**Description of the task:** Line by line, set down all the data below exactly, omitting any picture.

**Input:**
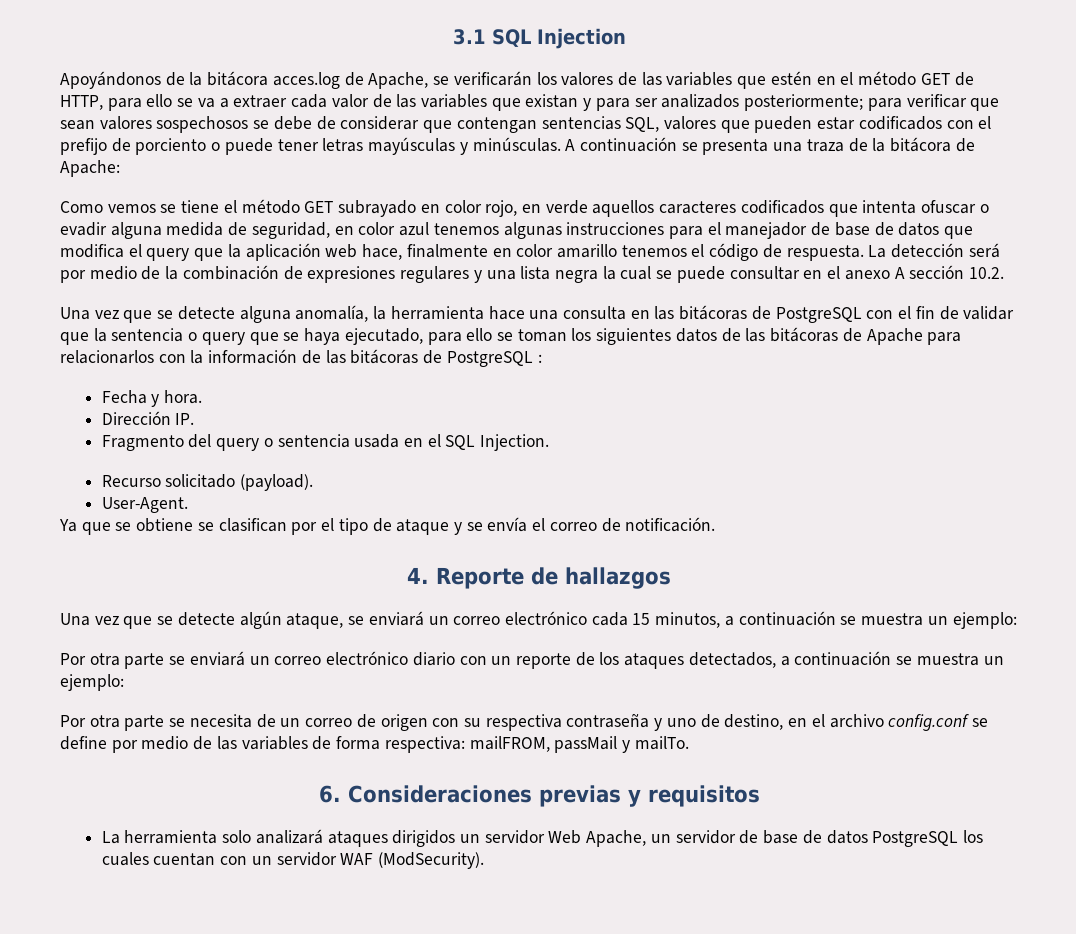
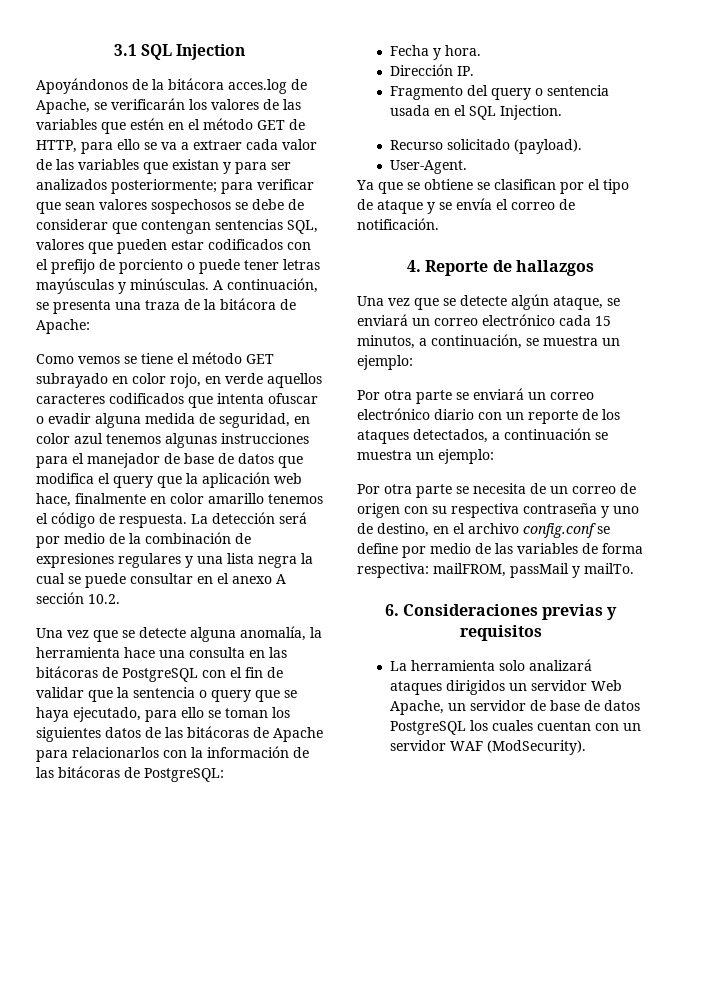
- A continuación se presenta una traza de la bitácora de Apache:
+ A continuación, se presenta una traza de la bitácora de Apache:
- Una vez que se detecte alguna anomalía, la herramienta hace una consulta en las bitácoras de PostgreSQL con el fin de validar que la sentencia o query que se haya ejecutado, para ello se toman los siguientes datos de las bitácoras de Apache para relacionarlos con la información de las bitácoras de PostgreSQL :
+ Una vez que se detecte alguna anomalía, la herramienta hace una consulta en las bitácoras de PostgreSQL con el fin de validar que la sentencia o query que se haya ejecutado, para ello se toman los siguientes datos de las bitácoras de Apache para relacionarlos con la información de las bitácoras de PostgreSQL:
- Una vez que se detecte algún ataque, se enviará un correo electrónico cada 15 minutos, a continuación se muestra un ejemplo:
+ Una vez que se detecte algún ataque, se enviará un correo electrónico cada 15 minutos, a continuación, se muestra un ejemplo:

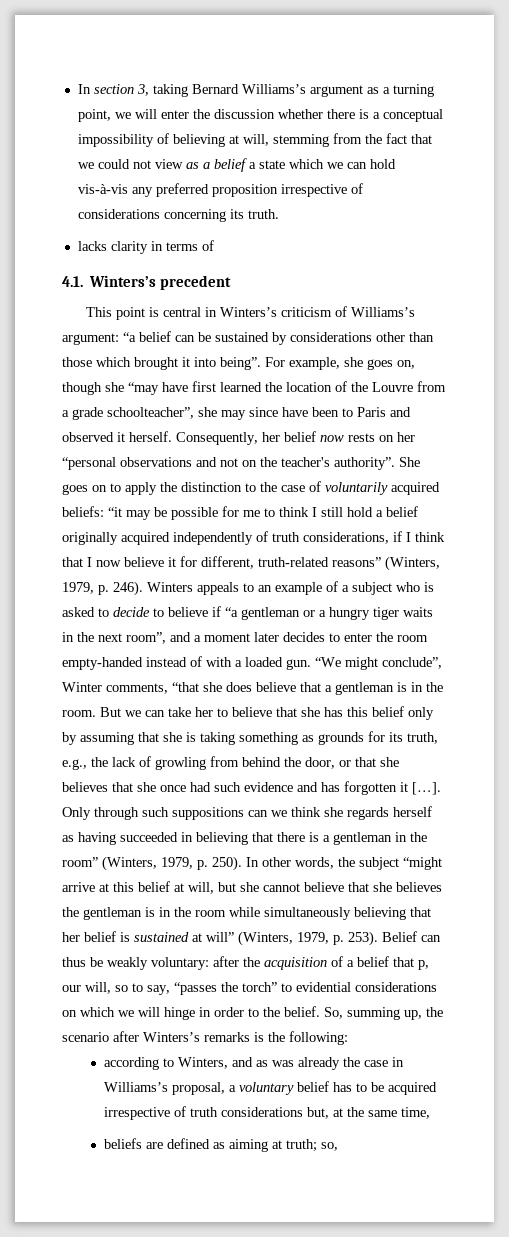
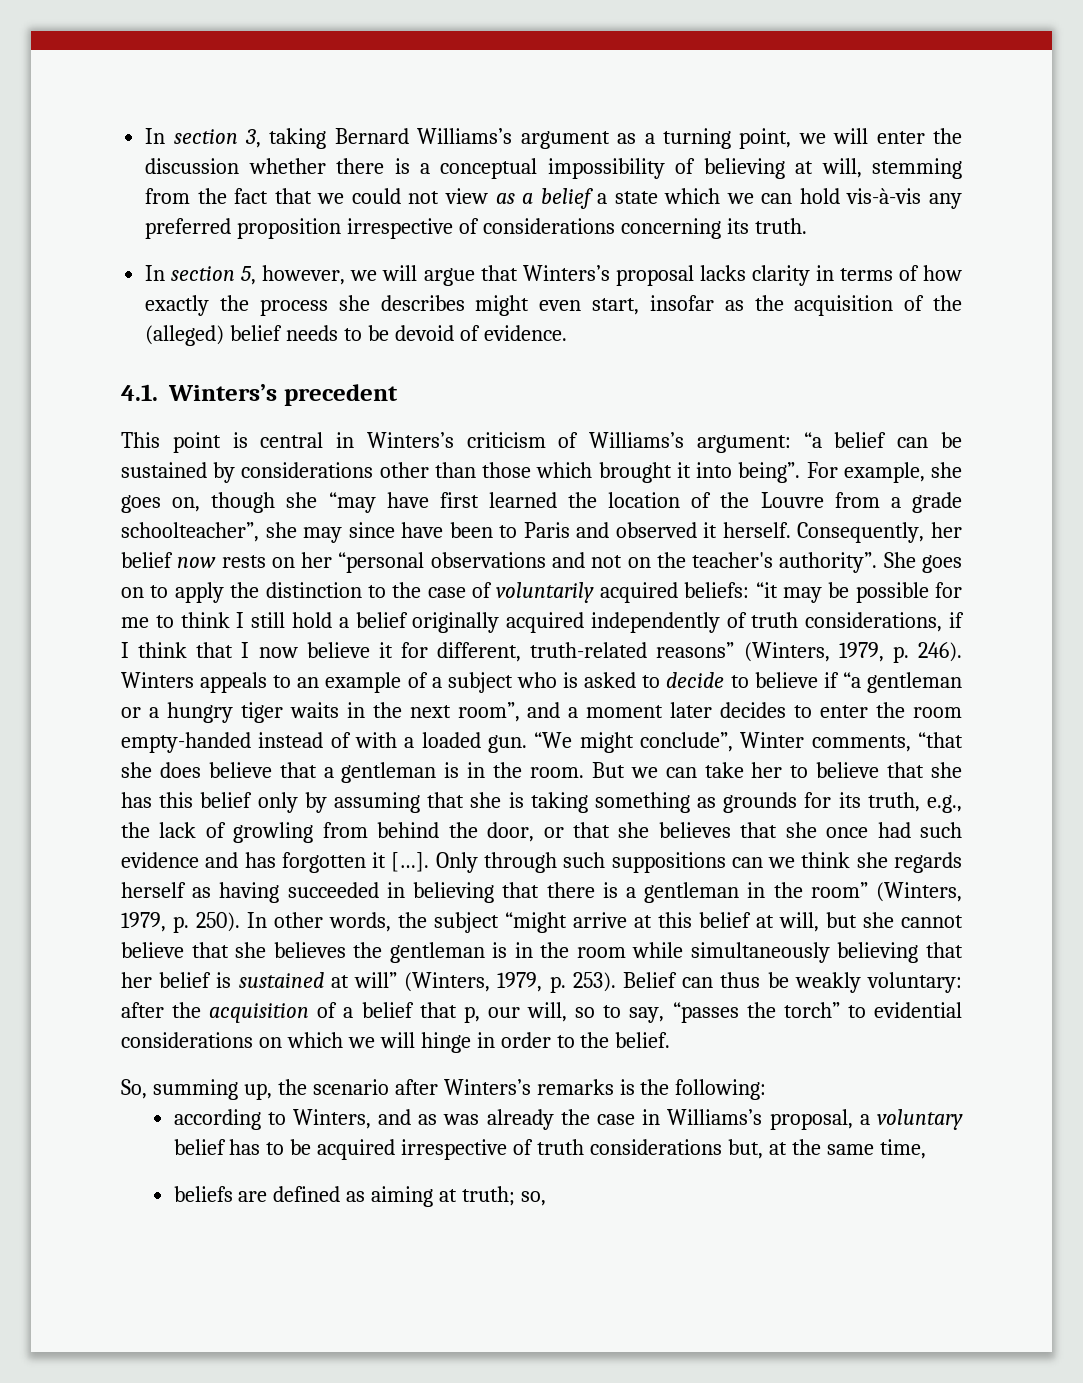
- lacks clarity in terms of
+ In section 5, however, we will argue that Winters’s proposal lacks clarity in terms of how exactly the process she describes might even start, insofar as the acquisition of the (alleged) belief needs to be devoid of evidence.
- Belief can thus be weakly voluntary: after the acquisition of a belief that p, our will, so to say, “passes the torch” to evidential considerations on which we will hinge in order to the belief. So, summing up, the scenario after Winters’s remarks is the following:
+ Belief can thus be weakly voluntary: after the acquisition of a belief that p, our will, so to say, “passes the torch” to evidential considerations on which we will hinge in order to the belief.
+ So, summing up, the scenario after Winters’s remarks is the following:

**Response below:**
- A continuación se presenta una traza de la bitácora de Apache:
+ A continuación, se presenta una traza de la bitácora de Apache:
- Una vez que se detecte alguna anomalía, la herramienta hace una consulta en las bitácoras de PostgreSQL con el fin de validar que la sentencia o query que se haya ejecutado, para ello se toman los siguientes datos de las bitácoras de Apache para relacionarlos con la información de las bitácoras de PostgreSQL :
+ Una vez que se detecte alguna anomalía, la herramienta hace una consulta en las bitácoras de PostgreSQL con el fin de validar que la sentencia o query que se haya ejecutado, para ello se toman los siguientes datos de las bitácoras de Apache para relacionarlos con la información de las bitácoras de PostgreSQL:
- Una vez que se detecte algún ataque, se enviará un correo electrónico cada 15 minutos, a continuación se muestra un ejemplo:
+ Una vez que se detecte algún ataque, se enviará un correo electrónico cada 15 minutos, a continuación, se muestra un ejemplo:

- lacks clarity in terms of
+ In section 5, however, we will argue that Winters’s proposal lacks clarity in terms of how exactly the process she describes might even start, insofar as the acquisition of the (alleged) belief needs to be devoid of evidence.
- Belief can thus be weakly voluntary: after the acquisition of a belief that p, our will, so to say, “passes the torch” to evidential considerations on which we will hinge in order to the belief. So, summing up, the scenario after Winters’s remarks is the following:
+ Belief can thus be weakly voluntary: after the acquisition of a belief that p, our will, so to say, “passes the torch” to evidential considerations on which we will hinge in order to the belief.
+ So, summing up, the scenario after Winters’s remarks is the following:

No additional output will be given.